- [The data]:
-- Opening Marker --

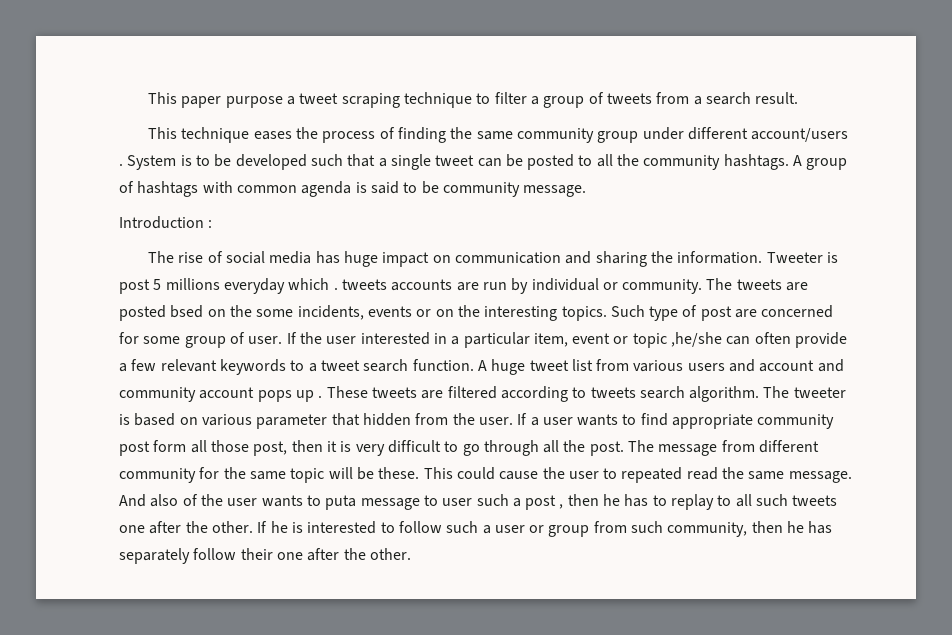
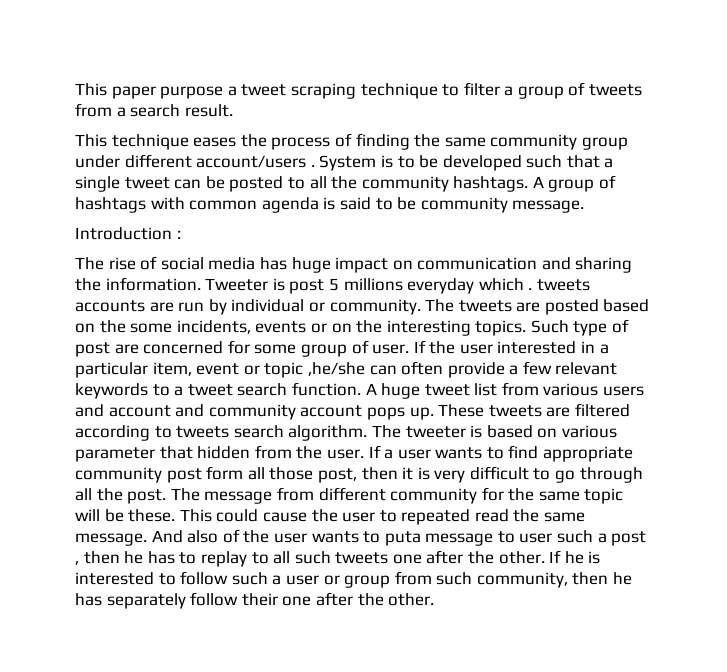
- The tweets are posted bsed on the some incidents, events or on the interesting topics.
+ The tweets are posted based on the some incidents, events or on the interesting topics.
- A huge tweet list from various users and account and community account pops up .
+ A huge tweet list from various users and account and community account pops up.

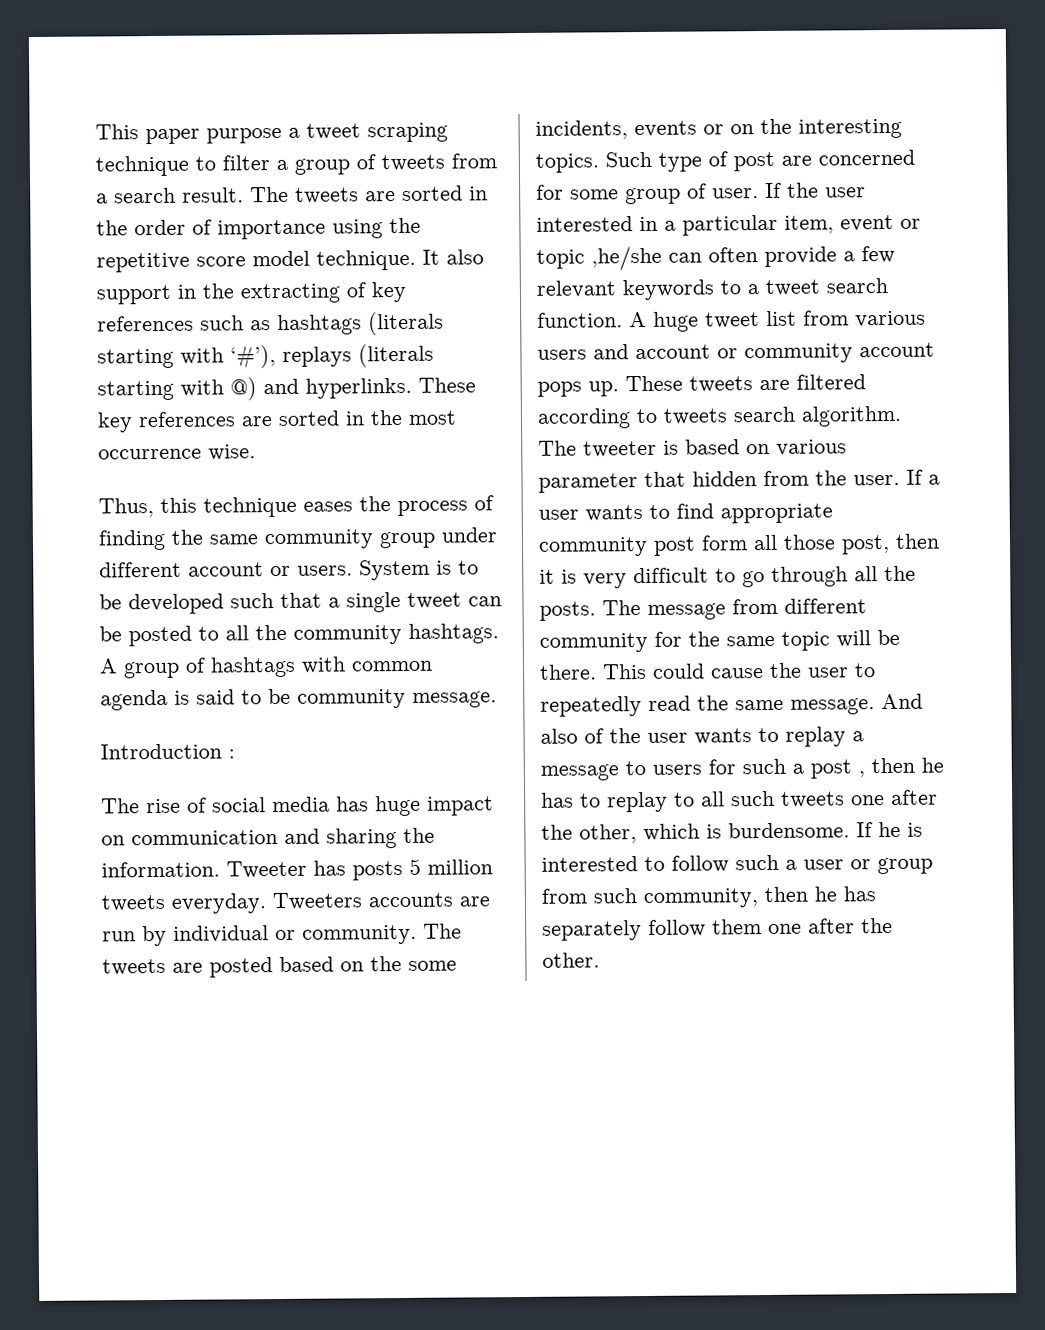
- This paper purpose a tweet scraping technique to filter a group of tweets from a search result.
- This technique eases the process of finding the same community group under different account/users .
+ This paper purpose a tweet scraping technique to filter a group of tweets from a search result. The tweets are sorted in the order of importance using the repetitive score model technique. It also support in the extracting of key references such as hashtags (literals starting with ‘#’), replays (literals starting with @) and hyperlinks. These key references are sorted in the most occurrence wise.
+ Thus, this technique eases the process of finding the same community group under different account or users.
- Tweeter is post 5 millions everyday which . tweets accounts are run by individual or community.
+ Tweeter has posts 5 million tweets everyday. Tweeters accounts are run by individual or community.
- A huge tweet list from various users and account and community account pops up.
+ A huge tweet list from various users and account or community account pops up.
- If a user wants to find appropriate community post form all those post, then it is very difficult to go through all the post.
+ If a user wants to find appropriate community post form all those post, then it is very difficult to go through all the posts.
- The message from different community for the same topic will be these.
+ The message from different community for the same topic will be there.
- This could cause the user to repeated read the same message.
+ This could cause the user to repeatedly read the same message.
- And also of the user wants to puta message to user such a post , then he has to replay to all such tweets one after the other.
+ And also of the user wants to replay a message to users for such a post , then he has to replay to all such tweets one after the other, which is burdensome.
- If he is interested to follow such a user or group from such community, then he has separately follow their one after the other.
+ If he is interested to follow such a user or group from such community, then he has separately follow them one after the other.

-- Closing Marker --

- [What you need to do]: What is needed is an exact retyping of every line from the one containing "- If a user" through the final line of the entries, and only those lines.

- [Task response]:
- If a user wants to find appropriate community post form all those post, then it is very difficult to go through all the post.
+ If a user wants to find appropriate community post form all those post, then it is very difficult to go through all the posts.
- The message from different community for the same topic will be these.
+ The message from different community for the same topic will be there.
- This could cause the user to repeated read the same message.
+ This could cause the user to repeatedly read the same message.
- And also of the user wants to puta message to user such a post , then he has to replay to all such tweets one after the other.
+ And also of the user wants to replay a message to users for such a post , then he has to replay to all such tweets one after the other, which is burdensome.
- If he is interested to follow such a user or group from such community, then he has separately follow their one after the other.
+ If he is interested to follow such a user or group from such community, then he has separately follow them one after the other.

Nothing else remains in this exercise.